We also hear from the Elakha Alliance, a nonprofit based in Siletz that has been advocating for more than five years for the return of sea otters to the Oregon coast, including publishing its own reintroduction feasibility study in 2021. Jane Bacchieri is the executive director of the Elakha Alliance. Peter Hatch is an enrolled member of the Confederated Tribes of Siletz Indians and a secretary and board member of the Elakha Alliance. They join us to talk about the cultural importance of sea otters to Indigenous communities, and what their return would signify.
The following transcript was created by a computer and edited by a volunteer:
Dave Miller: From the Gert Boyle Studio at OPB, this is Think Out Loud. I’m Dave Miller. Sea otters, those adorable deep diving, back floating, shellfish eating mammals were once found up and down the Pacific coast. And then came the maritime fur trade. By the beginning of the 1900s, 99% of sea otters had been killed. Now the US Fish and Wildlife Service is considering reintroducing sea otters in Oregon. Michele Zwartjes is a supervisor for the agency’s Oregon coast field office. She joins us now. Welcome to the show.
Michele Zwartjes: Thanks so much. Glad to be here.
Miller: So, about a month ago you held a series of open houses from the central California coast all the way up to Astoria. What were your goals for these meetings?

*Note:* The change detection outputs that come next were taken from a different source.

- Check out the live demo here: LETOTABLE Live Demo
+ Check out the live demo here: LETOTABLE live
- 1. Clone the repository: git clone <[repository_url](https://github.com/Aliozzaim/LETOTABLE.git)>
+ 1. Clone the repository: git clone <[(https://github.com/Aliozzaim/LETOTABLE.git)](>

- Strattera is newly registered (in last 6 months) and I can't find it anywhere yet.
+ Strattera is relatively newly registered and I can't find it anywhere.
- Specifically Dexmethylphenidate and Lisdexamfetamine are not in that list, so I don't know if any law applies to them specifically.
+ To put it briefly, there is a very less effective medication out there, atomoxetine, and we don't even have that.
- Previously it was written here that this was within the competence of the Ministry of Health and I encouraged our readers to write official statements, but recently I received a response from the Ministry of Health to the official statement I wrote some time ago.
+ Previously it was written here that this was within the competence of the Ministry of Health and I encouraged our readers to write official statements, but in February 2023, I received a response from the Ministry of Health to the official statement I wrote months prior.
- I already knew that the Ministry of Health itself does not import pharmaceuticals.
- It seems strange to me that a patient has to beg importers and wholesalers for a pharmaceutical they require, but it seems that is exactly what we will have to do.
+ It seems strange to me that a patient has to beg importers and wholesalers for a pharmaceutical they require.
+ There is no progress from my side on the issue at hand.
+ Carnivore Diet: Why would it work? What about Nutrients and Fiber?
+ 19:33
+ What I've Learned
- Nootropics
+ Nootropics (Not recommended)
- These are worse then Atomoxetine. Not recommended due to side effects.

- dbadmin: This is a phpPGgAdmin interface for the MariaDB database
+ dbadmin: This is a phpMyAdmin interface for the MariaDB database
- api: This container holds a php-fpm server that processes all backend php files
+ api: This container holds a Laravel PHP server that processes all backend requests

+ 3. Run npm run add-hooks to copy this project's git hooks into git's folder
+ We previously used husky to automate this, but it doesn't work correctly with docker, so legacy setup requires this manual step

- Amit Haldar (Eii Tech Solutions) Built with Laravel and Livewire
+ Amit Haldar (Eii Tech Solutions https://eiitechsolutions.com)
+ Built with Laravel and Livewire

Zwartjes: We had a series of 16 open houses in various coastal communities all up and down the coast. And our goal was to primarily raise public awareness that the US Fish and Wildlife Service is in the very early stages of considering whether we might want to propose a reintroduction of sea otters in this area, in Northern California and in Oregon. This stems from a feasibility assessment that we completed last year in 2022 at the direction of Congress. Congress had asked the US Fish and Wildlife service to evaluate the feasibility and cost of reintroducing sea otters in recognition of their role as a keystone species, and their importance in maintaining balance in the near-shore marine ecosystem.
So we wanted to make sure people were familiar with our feasibility assessment, that they know that these conversations are going on, and that they have an opportunity to provide early and ongoing input into this conversation. We wanna make sure everyone has a seat at the table. And we were particularly interested in hearing from people in these coastal communities as to what factors they think it’s important for us to consider as we evaluate whether we might want to take the next steps in potentially proposing a reintroduction.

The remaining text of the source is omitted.